Homélies

15.02.2019 / Fête de la Sainte-Epine

Vénération de la Sainte Epine du Christ à la basilique de Saint-Maurice
Des sources historiques, la Sainte Epine du Christ est vénérée à l’Abbaye de Saint-Maurice depuis le 13ème siècle. Elle est le don inestimable du roi Saint Louis de France en Février 1262. Il s’agit d’une épine de la couronne que les soldats ont posée sur la tête de Jésus après sa condamnation par Pilate, selon les récits de la Passion. Aujourd’hui encore, tous les 15 février, les chanoines sortent cette sainte relique du Trésor de l’Abbaye pour la pieuse vénération des fidèles de la basilique.
A cette fête, le Père-Abbé, Mgr Jean Scarcella a prononcé cette homélie en commentant les textes liturgiques : Ct 3, 7-11 ;4, 1.8 / Ps 20, 2-7 / Jn 19, 1-5

Frères et sœurs,

On dit que la rose est la reine des fleurs ! C’est vrai qu’elle est belle, qu’elle irise avec délicatesse sa couleur, qu’elle exhale un parfum délicieux, enivrant… et pourtant elle a des épines. Sont-elles là pour défendre sa beauté ou bien pour garder enclos le jardin de son mystère ? Le mystère de l’amour.

Je suis sûr que chacun d’entre nous peut avoir maintenant à l’esprit cette image bien répandue du Sacré-Cœur de Jésus entouré d’une couronne d’épines.
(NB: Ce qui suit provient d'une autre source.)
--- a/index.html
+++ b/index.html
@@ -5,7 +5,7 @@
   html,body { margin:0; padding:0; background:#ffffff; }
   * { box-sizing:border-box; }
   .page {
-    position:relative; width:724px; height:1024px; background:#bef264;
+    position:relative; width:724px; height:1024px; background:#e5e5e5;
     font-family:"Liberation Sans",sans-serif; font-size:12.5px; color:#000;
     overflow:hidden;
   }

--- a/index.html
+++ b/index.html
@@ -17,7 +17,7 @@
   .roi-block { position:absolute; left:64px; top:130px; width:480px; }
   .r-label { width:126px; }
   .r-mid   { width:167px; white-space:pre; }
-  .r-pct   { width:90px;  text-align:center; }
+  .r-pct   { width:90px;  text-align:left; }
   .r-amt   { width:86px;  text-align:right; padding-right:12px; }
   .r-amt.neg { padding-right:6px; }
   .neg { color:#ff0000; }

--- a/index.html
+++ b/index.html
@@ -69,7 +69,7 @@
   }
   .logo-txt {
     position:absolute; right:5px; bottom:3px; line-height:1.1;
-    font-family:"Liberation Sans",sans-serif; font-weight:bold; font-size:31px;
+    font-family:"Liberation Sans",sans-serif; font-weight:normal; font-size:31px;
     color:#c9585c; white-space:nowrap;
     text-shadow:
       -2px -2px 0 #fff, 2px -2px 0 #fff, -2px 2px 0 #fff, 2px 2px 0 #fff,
Faut-il y voir une volonté jalouse de maintenir inatteignable l’accès à ce cœur, ou plutôt l’expression du cœur ouvert prêt à laisser couler cet amour en autant de gouttes de sang qu’il y a d’hommes à aimer ?

Oui, frères et sœurs, l’épine blesse, mais c’est pour ouvrir le chemin de la Rédemption. Nous venons d’entendre cet extrait du Livre biblique du Cantique des Cantiques, ce merveilleux chant d’amour qui nous présente ici le couronnement du roi Salomon, « portant le diadème […] de ses épousailles ». Le diadème des noces, le diadème de la royauté, le diadème du pouvoir. Et toutes les filles de Sion sont invitées à venir contempler le roi Salomon.

De là à nous retrouver au prétoire de Ponce Pilate il n’y a qu’un pas. Le roi c’est Jésus, le diadème c’est une couronne d’épines, le pouvoir c’est l’amour : « honneur à toi, roi des Juifs ! » crient les fils et filles de Sion, descendants d’Abraham, au jour des noces de sang de Jésus avec l’humanité.

Oui, Jésus est roi, revêtu de la couronne de vie, de la couronne d’amour d’où s’échappent les gouttes d’un sang rédempteur. Ce sang que nous recevons du calice du salut à chaque eucharistie, Ce Corps que nous recevons, Pain de Dieu pour notre vie. Le corps de Jésus fait homme pour mener l’homme à sa ressemblance originelle avec Dieu, pour appeler l’homme à partager sa propre divinité, voici celui que tout homme est invité à contempler.

Mais Jésus, au moment de sa condamnation, est aussi revêtu du manteau de pourpre, du manteau couleur de l’amour. Et de ce manteau, Jésus veut envelopper chacune de nos vies, parce qu’il nous aime.

«Alors Jésus sortit, portant la couronne d’épines et le manteau de pourpre. Et Pilate leur dit : ”Voici l’homme”.» Image triste et à la fois belle comme la vie, image ténébreuse et à la fois colorée du salut, image putride et à la fois exhalant le parfum de l’amour. Image du Christ Rédempteur, Sauveur du monde, qui se donne à nous pour que nous nous donnions à lui : « Le Corps du Christ ! — AMEN ! ».